BY: JOHN MCCOLLUM
Chief Investment Officer
(405) 608-8662
The idea of expected return is critical to making investment decisions. Expected return is simply the annualized growth and income an investor expects to receive on a particular investment, over the time the investment is held. The term is often applied generically to classes of investments like stocks or bonds.
All other things being equal, the higher the expected return, the more attractive the investment. That’s pretty simple, but as we all know, all other things are not equal. The first “other thing” that investors must be concerned with is risk. Academics and many finance practitioners define risk as the volatility of returns. Volatility (the actual academic term is standard deviation) is, simply put, the expected range of possibilities for the value of an investment over a certain period of time.
A simple investment, such as a $1,000 bank deposit guaranteed to pay 2% for a year plus the return of the $1,000 at the end of the year, has almost no risk. And so, we are able to calculate with great precision the value of such an investment at the end of each year. A bank account is a very safe investment and has nearly zero volatility.
At the other extreme of risk might be an investment in the stock of an early-stage technology company. Very generally, the stock price (I have intentionally not used the word value) of a technology company represents the market’s expectation for earnings (and dividends, if any) and how fast these might grow many years into the future.
These expectations for growth and earnings can change rapidly and sharply due to changes in sales, new products, competing products, new regulations, and a host of other factors. As investors digest ever-more information, the stock prices of these companies can change rapidly. Both up and down. This volatility, which comes from an uncertain future, is one important form of risk.
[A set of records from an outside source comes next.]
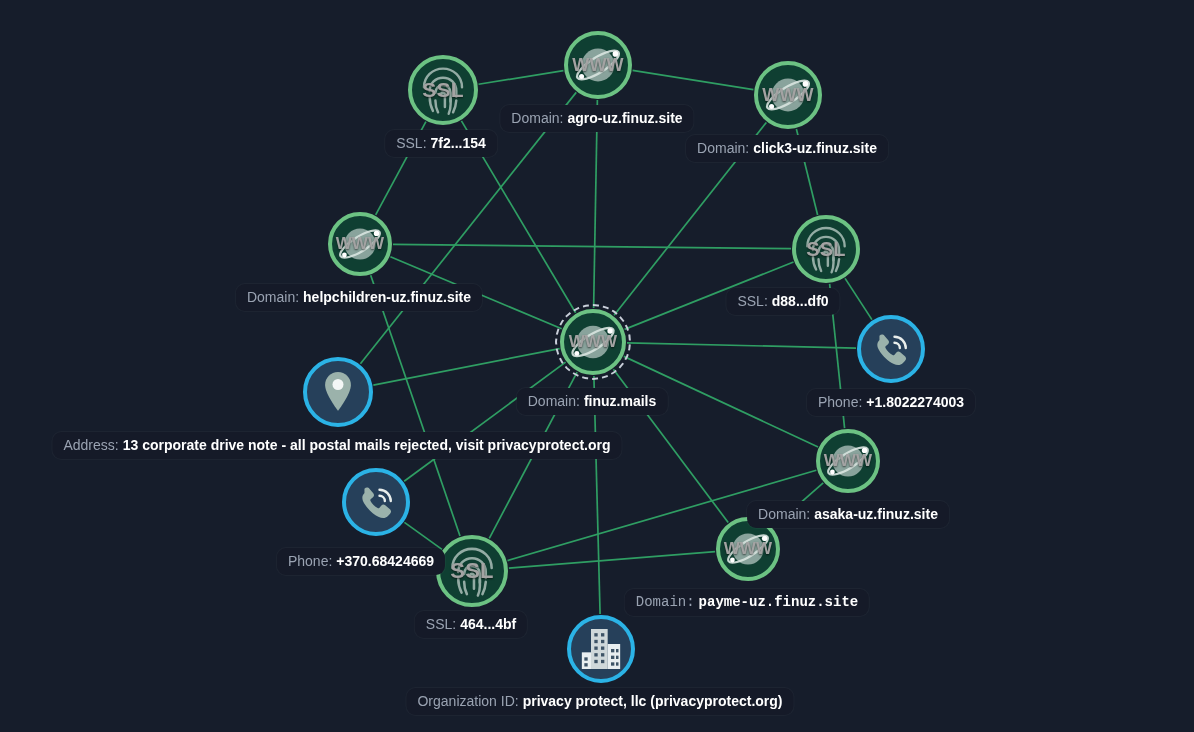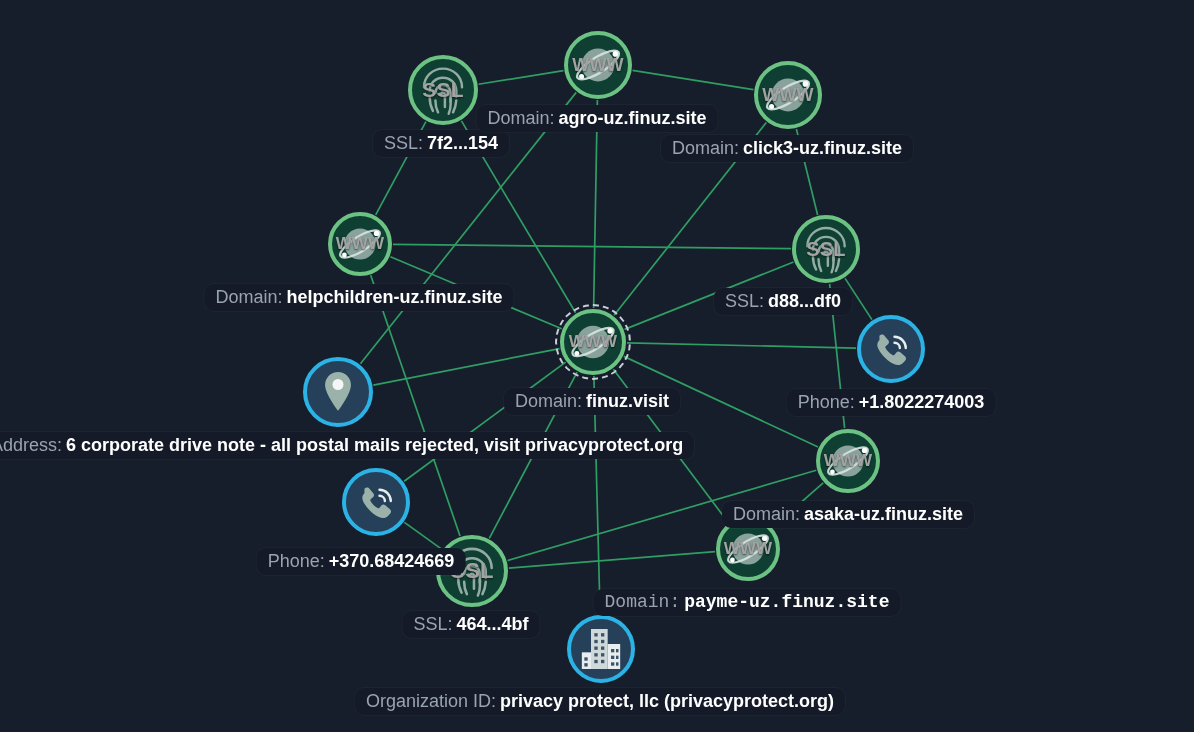"Domain: agro-uz.finuz.site" .label-pill { font-size: 18px -> 14px }
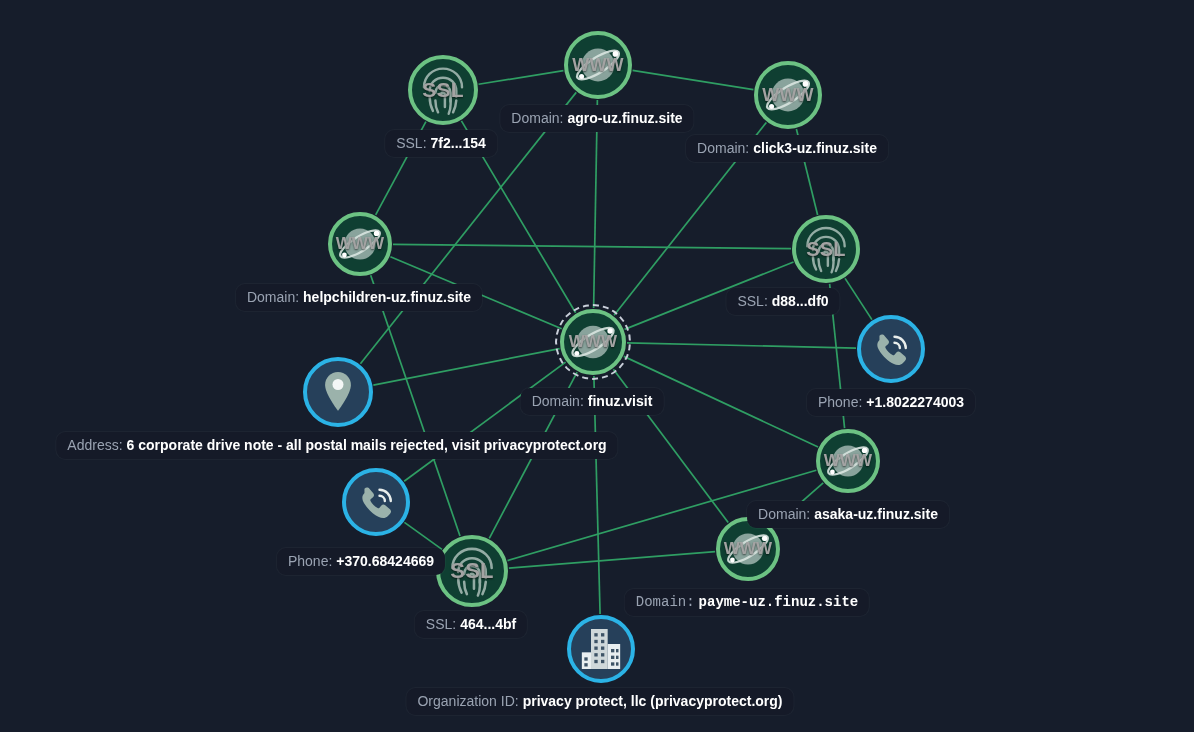"finuz.visit" span.label-val { text: finuz.visit -> finuz.mails }
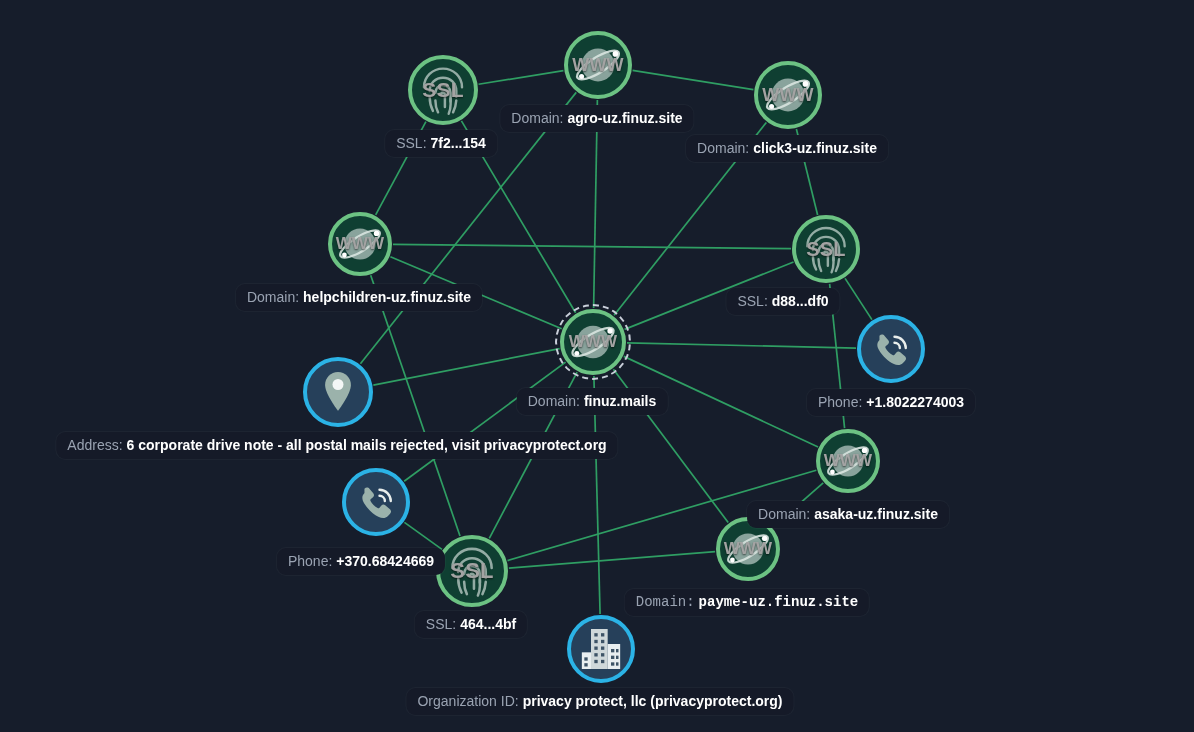"6 corporate drive note -" span.label-val { text: 6 -> 13 }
The real risk for most of us in making investments, however, is the risk of losing money. And to be more specific, it’s the risk of losing purchasing power. Not only do we need a return of our investment, we need a return on our investment in order to keep up with inflation and the rising prices of clothing, housing, and other necessities (including comfort). And the kinds of investments likely to keep up with inflation are usually not the investments that have near perfect certainty about their future values (like the bank account).
We certainly want to avoid investments where the probability of losing money is too high. But sometimes, in the right proportions, a collection of riskier investments, including some that unfortunately turn out to be losers, makes sense. Howard Schultz, the founder and former CEO of Starbucks, once said that in 2008 he believed his company was seven months away from insolvency. There was a real risk that an investment in Starbucks at that time would end up as a total loss. Instead, 11 years later, the company is now worth $50 billion.
Many investors have come to believe that common stocks offer very good expected returns. They do – but they come with volatility. Stock prices don’t go up in nice straight lines and often they go down. To earn the high returns that common stocks can offer, one must be prepared to give them time – certainly more than five years – and be prepared for the times in between when owning stocks doesn’t feel very good.